What is needed> Could you restate word for word the lines running from the one with "12:36 a.m.: 52 -> 47.5" to the end of the data, both ends included, but without pictures?

Material for this task>

BEGIN

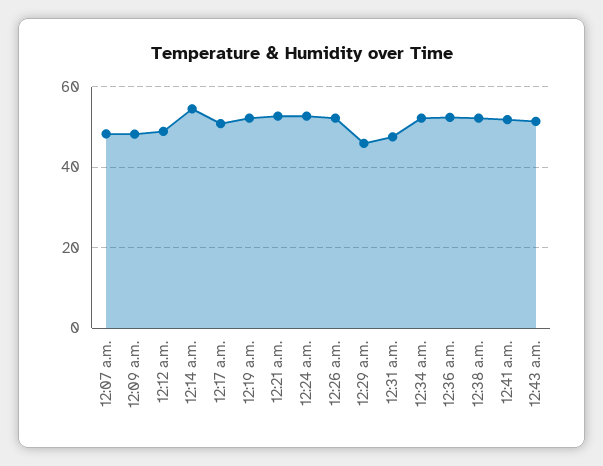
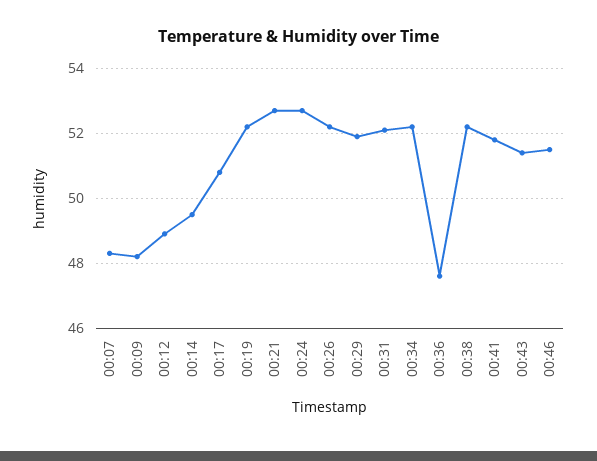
12:14 a.m.: 54 -> 49.5
12:29 a.m.: 46 -> 52
12:31 a.m.: 48 -> 52
12:36 a.m.: 52 -> 47.5
00:46: none -> 51.5

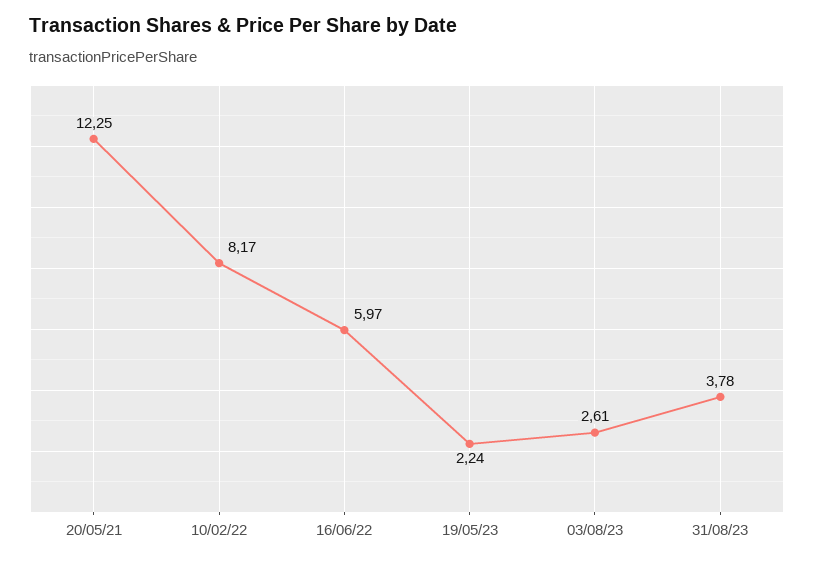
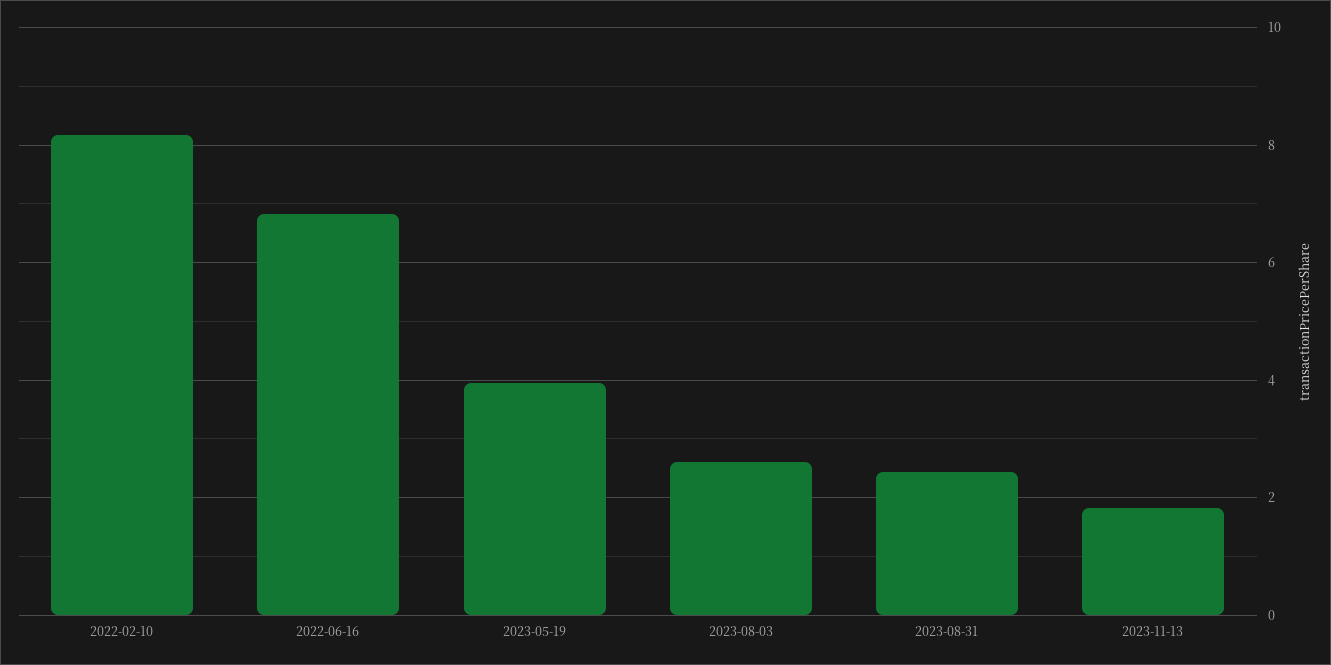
20/05/21: 12.25 -> none
16/06/22: 5.97 -> 6.8
19/05/23: 2.24 -> 4
31/08/23: 3.78 -> 2.4
2023-11-13: none -> 1.8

END

Result of this exercise>
12:36 a.m.: 52 -> 47.5
00:46: none -> 51.5

20/05/21: 12.25 -> none
16/06/22: 5.97 -> 6.8
19/05/23: 2.24 -> 4
31/08/23: 3.78 -> 2.4
2023-11-13: none -> 1.8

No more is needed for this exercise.